Micah let me slide back to the ground. I wondered if my face looked as grim as his. Marianne tells me that the universe/deity loves me and
wants me to be happy. So why is it that every time I get a little happy all hell breaks loose? The message seems clear, and it’s not about love.
44
DONOVAN REECE HAD curled up on the far end of my white couch. He was dressed in blue jeans so faded they were almost white. His pale pink shirt brought out the natural pink and blue undertones of his near translucent skin. He was beautiful, but not in the way a man or woman is beautiful, in the way a statue or a painting is beautiful, as if he wasn’t quite real. Maybe it was because I knew that he had baby swan feathers on his chest, but of all the people in the room he seemed the most surrealistic.

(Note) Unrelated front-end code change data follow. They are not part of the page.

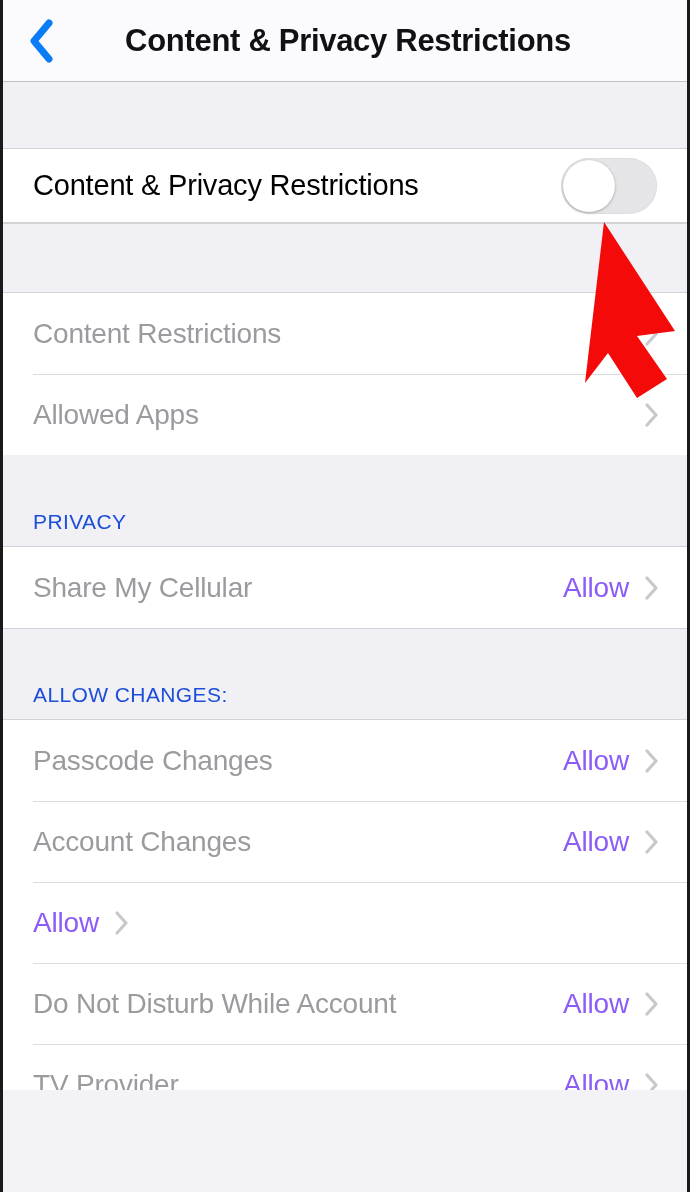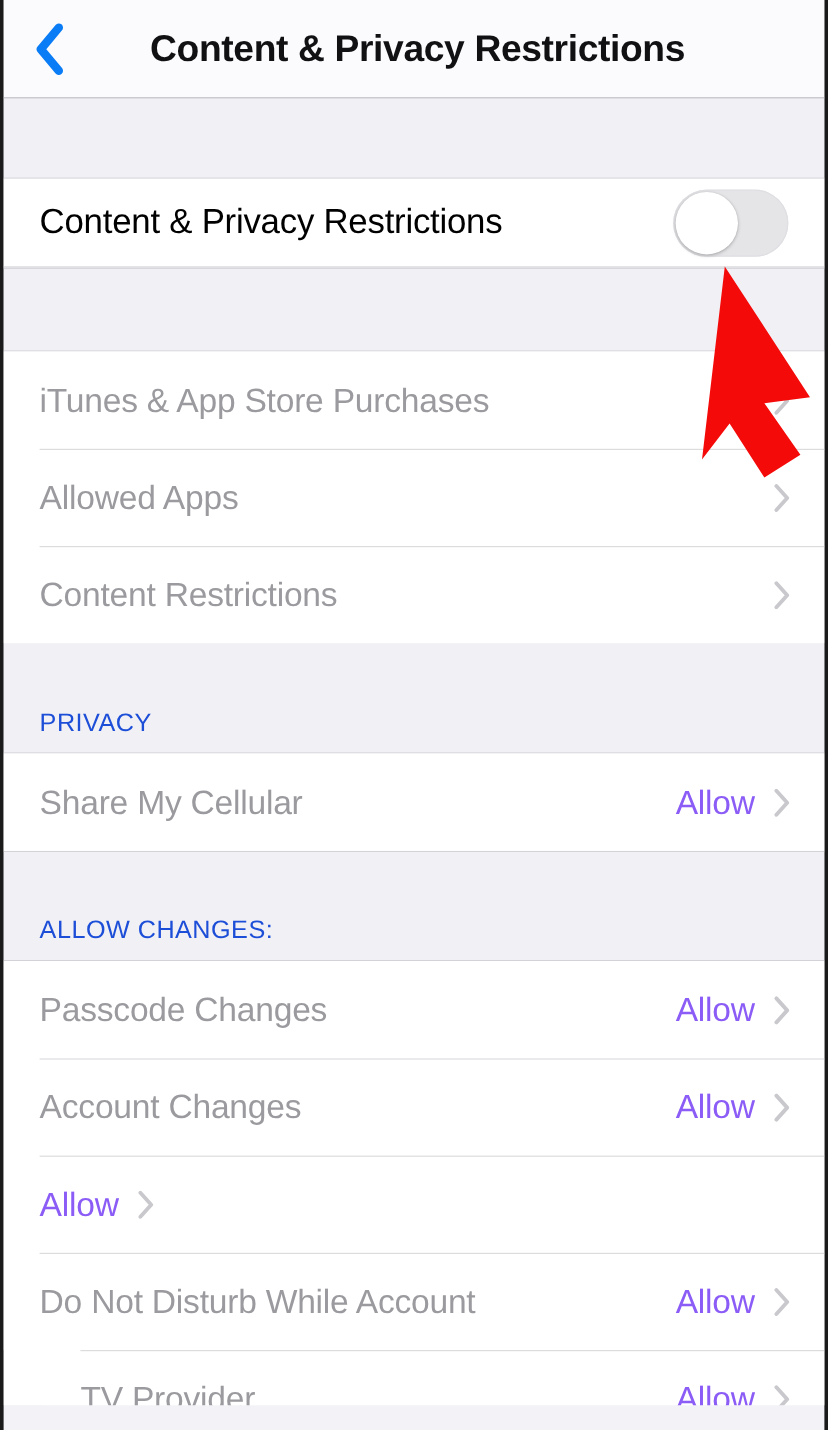"iTunes & App Store Purchases" div.row { html: <div> <div>iTunes &amp; App Store Purchases</div> <svg> <path></path> </svg> </div> -> none }
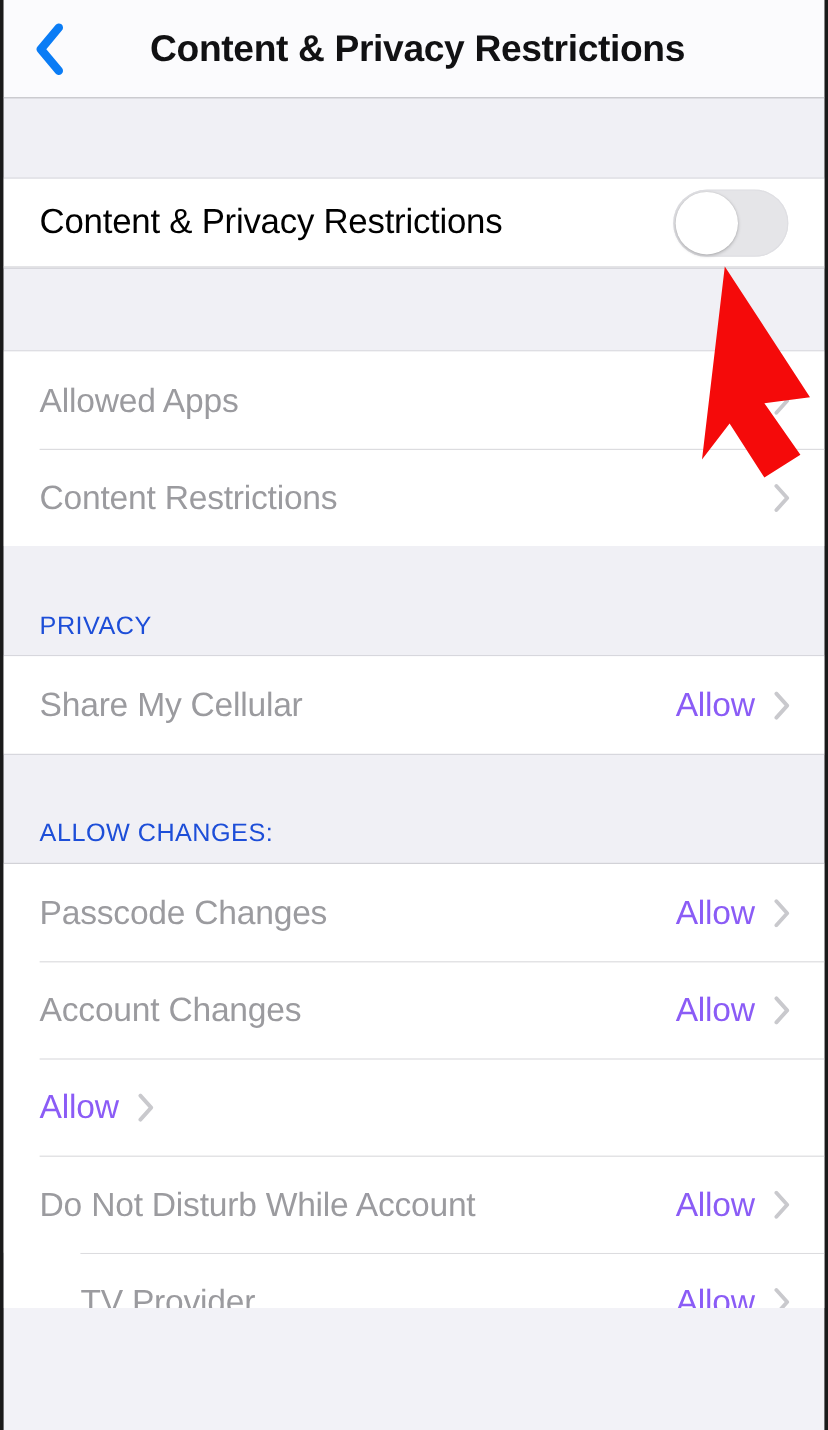"Allowed Apps" div.row { order: before "Content Restrictions" -> after "Content Restrictions" }
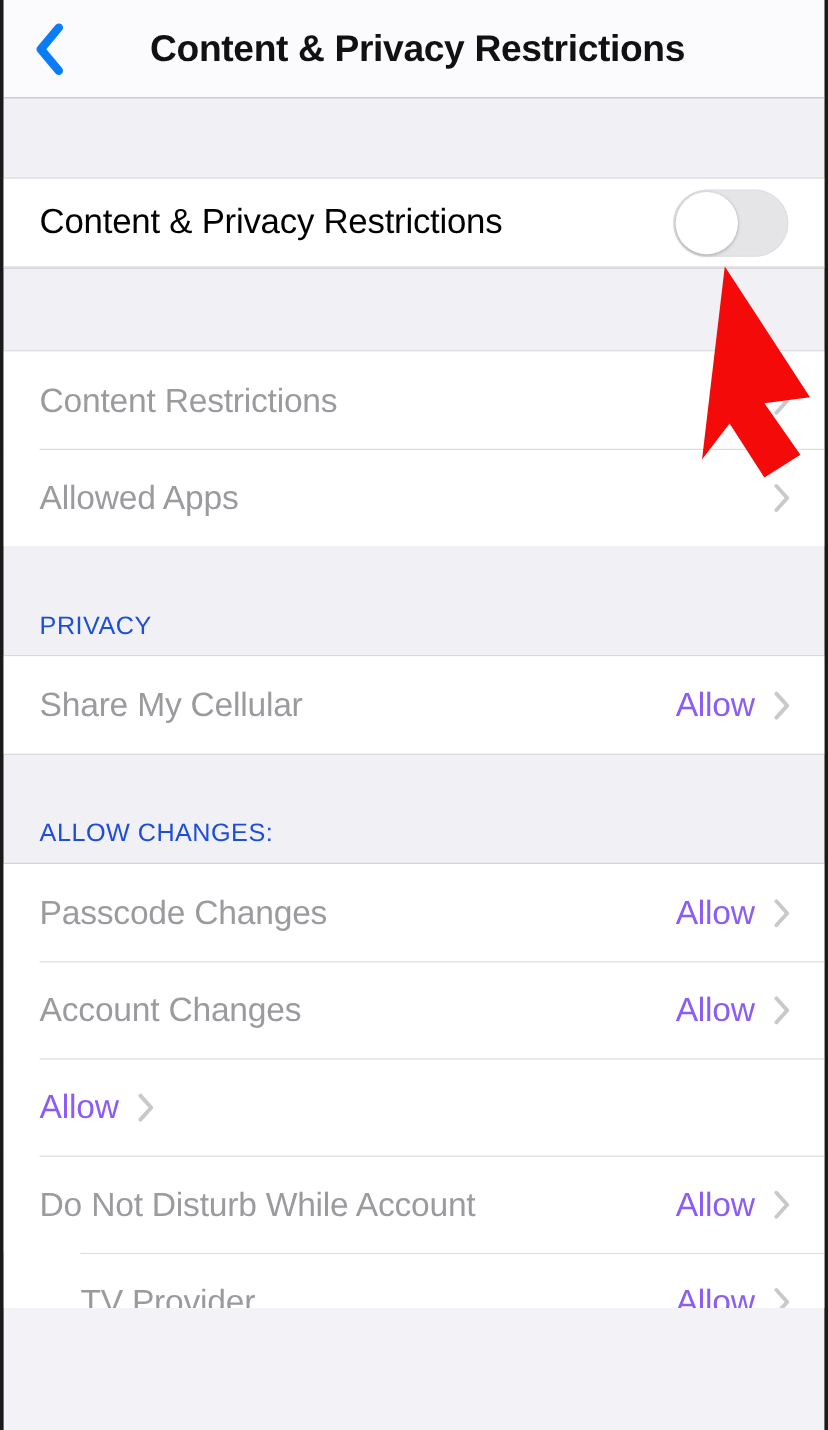"TV Provider" #clipped-row { margin-left: 34px -> none }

A tall woman with hair almost as white as his sat on the arm of the couch by him. Her pants were black leather, her loose-fitting blouse a pink that matched his shirt, almost. I’m not sure I would have remembered the woman if the other two hadn’t been kneeling on the floor at their feet. The second blond’s hair was pale yellow and matched her long summer dress. The brunette’s hair fell like a curtain around a navy blue dress with tiny white daisies all over it. The swanmanes that we’d saved from the club were all looking at me with large, almost fearful eyes.
I only recognized one person other than the swan king and his entourage. I’d met Christine for the first time at the Lunatic Cafe back when Raina still owned it, and Marcus, her Ulfric, was still trying to control all the other wereanimals in town and make himself high supreme commander, whether everyone else agreed or not. Christine’s hair was still blond, short, professional. She was dressed in a navy business suit. Her powder blue shirt was partially unbuttoned, as if she’d removed a tie, though I don’t think she had. She was perched on the other end of the couch from Donovan, her sensible navy pumps still on. Almost everyone else had gotten casual. There were a pile of shoes near my front door.